**TASK BRIEF:**
Lines outside the range are not wanted. Give again exactly the lines between the line holding "[278,799,314,812] two ->" and the line holding "(381, 928) none", inclusive, from the listing below.

(SUPPLIED MATERIAL)

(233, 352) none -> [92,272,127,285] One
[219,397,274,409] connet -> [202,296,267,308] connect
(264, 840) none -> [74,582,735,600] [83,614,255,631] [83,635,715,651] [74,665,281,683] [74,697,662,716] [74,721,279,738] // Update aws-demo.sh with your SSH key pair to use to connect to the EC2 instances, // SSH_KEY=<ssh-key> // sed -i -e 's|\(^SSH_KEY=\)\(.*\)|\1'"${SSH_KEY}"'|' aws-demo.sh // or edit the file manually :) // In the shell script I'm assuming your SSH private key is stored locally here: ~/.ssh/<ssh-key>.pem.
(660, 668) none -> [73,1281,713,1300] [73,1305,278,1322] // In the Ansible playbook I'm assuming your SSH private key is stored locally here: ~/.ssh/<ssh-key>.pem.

(End SUPPLIED MATERIAL)
(SUPPLIED MATERIAL)

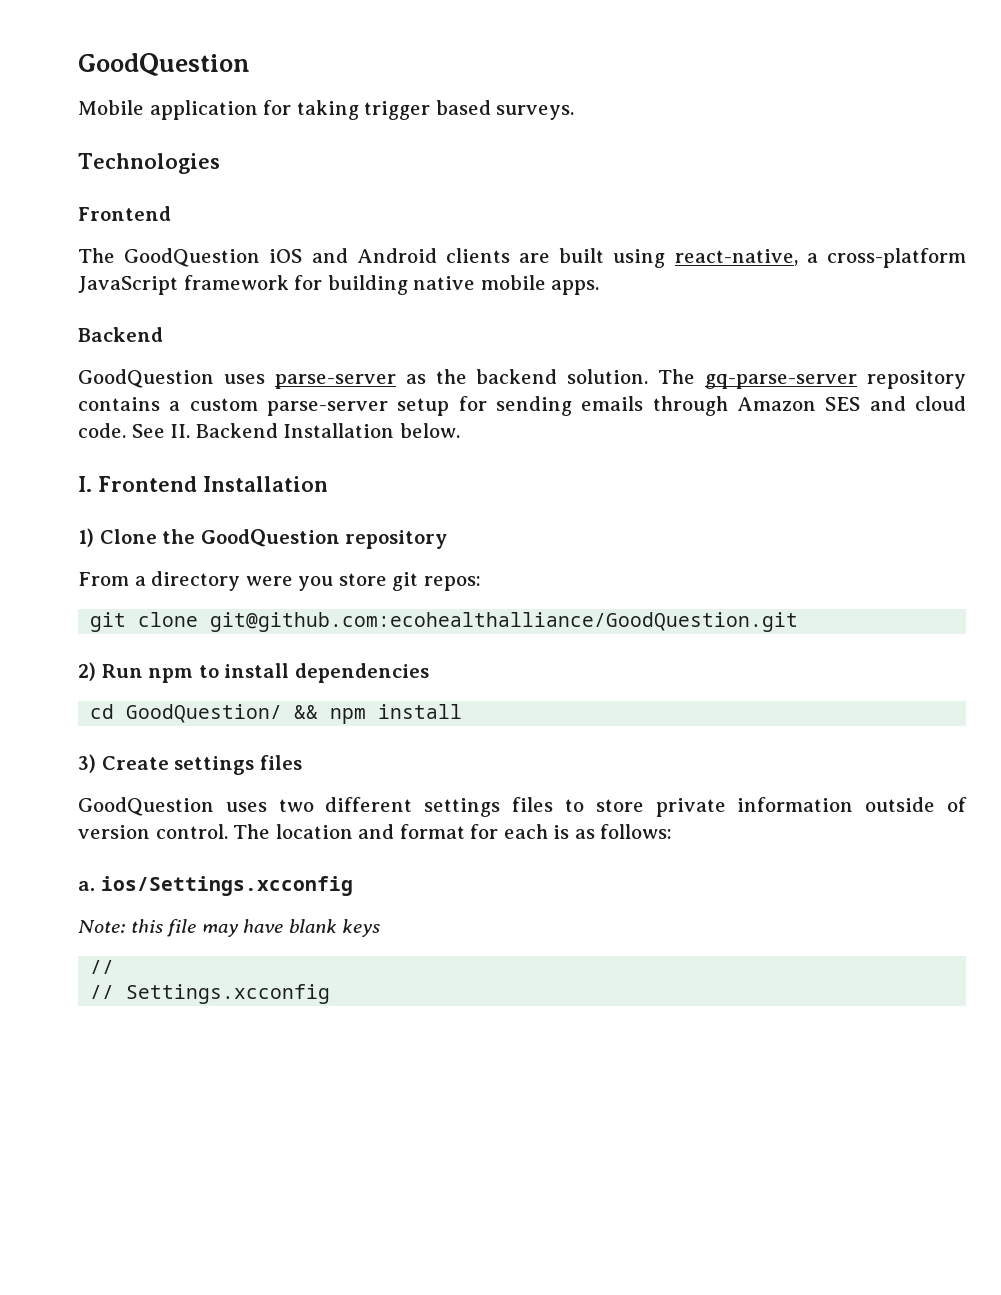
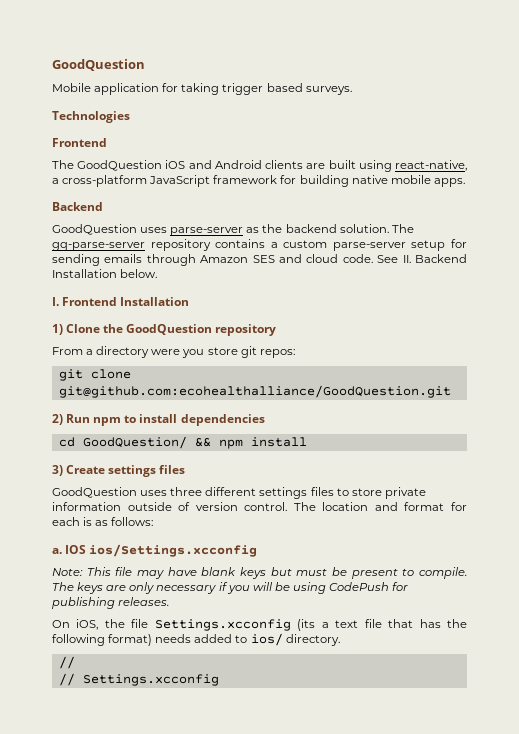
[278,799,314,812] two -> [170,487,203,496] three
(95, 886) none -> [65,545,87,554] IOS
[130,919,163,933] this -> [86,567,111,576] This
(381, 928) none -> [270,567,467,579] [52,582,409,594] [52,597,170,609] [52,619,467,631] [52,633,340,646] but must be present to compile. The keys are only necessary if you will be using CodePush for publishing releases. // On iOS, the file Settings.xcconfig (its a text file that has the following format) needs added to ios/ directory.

(End SUPPLIED MATERIAL)
(SUPPLIED MATERIAL)

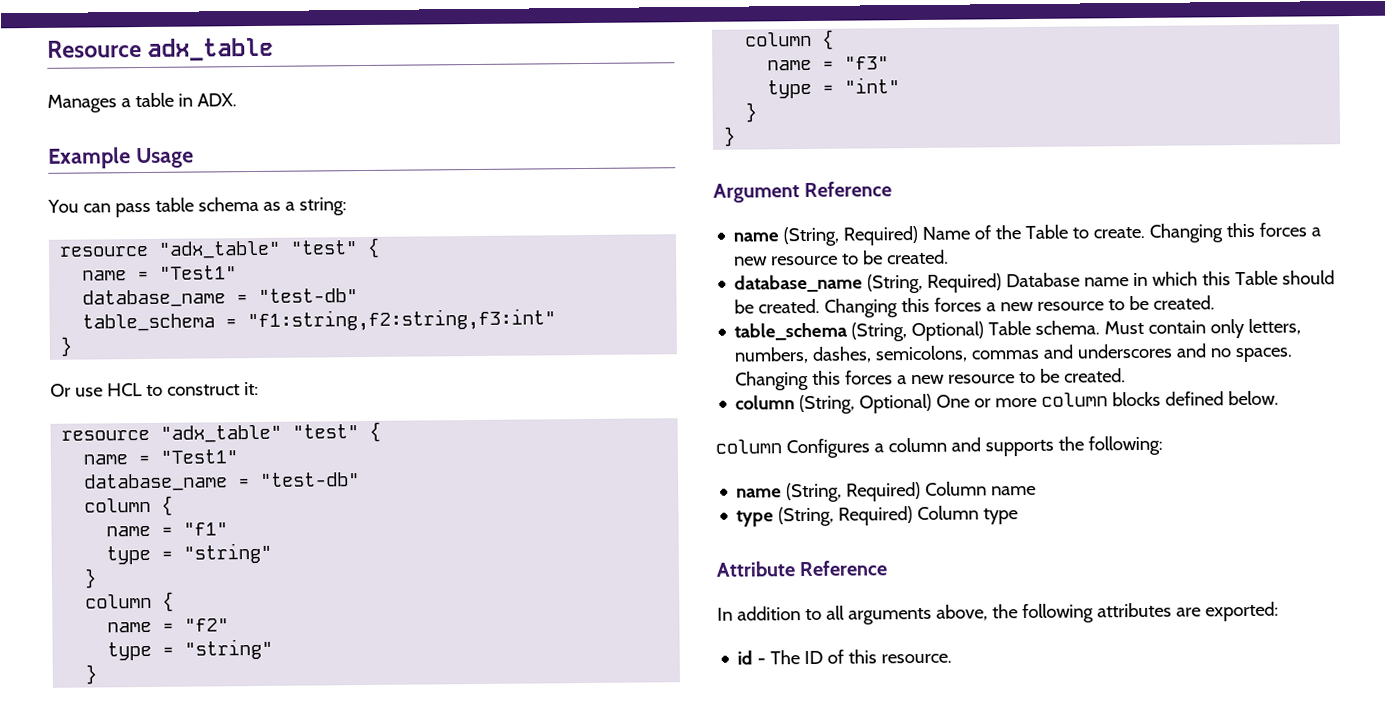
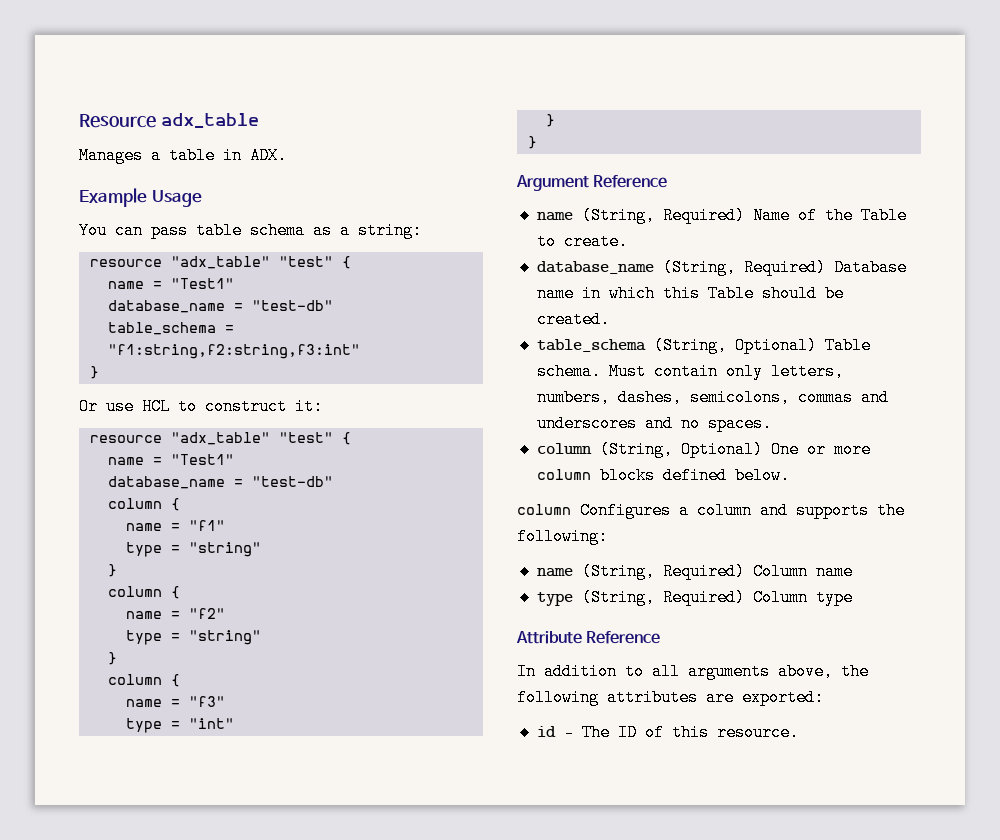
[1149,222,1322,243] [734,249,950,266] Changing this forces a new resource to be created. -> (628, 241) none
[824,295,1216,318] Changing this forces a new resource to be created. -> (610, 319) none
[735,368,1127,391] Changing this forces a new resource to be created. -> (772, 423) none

(End SUPPLIED MATERIAL)

**REPLY:**
[278,799,314,812] two -> [170,487,203,496] three
(95, 886) none -> [65,545,87,554] IOS
[130,919,163,933] this -> [86,567,111,576] This
(381, 928) none -> [270,567,467,579] [52,582,409,594] [52,597,170,609] [52,619,467,631] [52,633,340,646] but must be present to compile. The keys are only necessary if you will be using CodePush for publishing releases. // On iOS, the file Settings.xcconfig (its a text file that has the following format) needs added to ios/ directory.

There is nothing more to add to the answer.